● **What the task asks**
Check each line of the records below for the string "number", then state how many lines contain it, with no other output.

● **Data in this exercise**

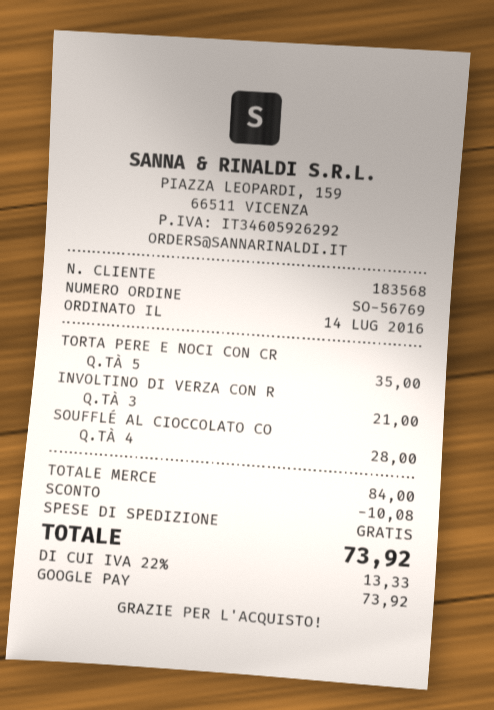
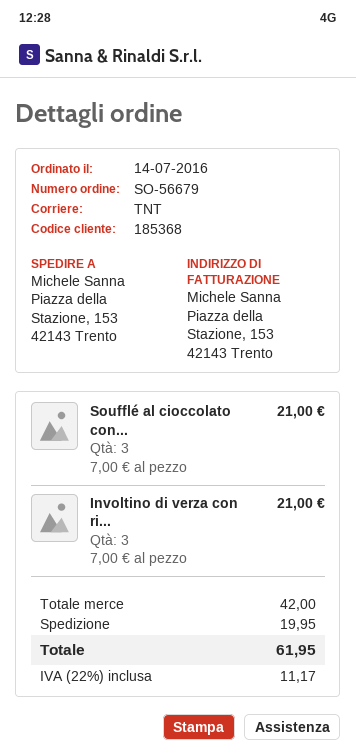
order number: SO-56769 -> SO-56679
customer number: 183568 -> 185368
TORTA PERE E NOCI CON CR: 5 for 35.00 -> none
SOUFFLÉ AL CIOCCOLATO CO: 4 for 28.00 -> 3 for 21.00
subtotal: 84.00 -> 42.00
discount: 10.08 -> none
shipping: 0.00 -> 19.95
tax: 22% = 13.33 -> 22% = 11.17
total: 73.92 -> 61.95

● **Task solution**
2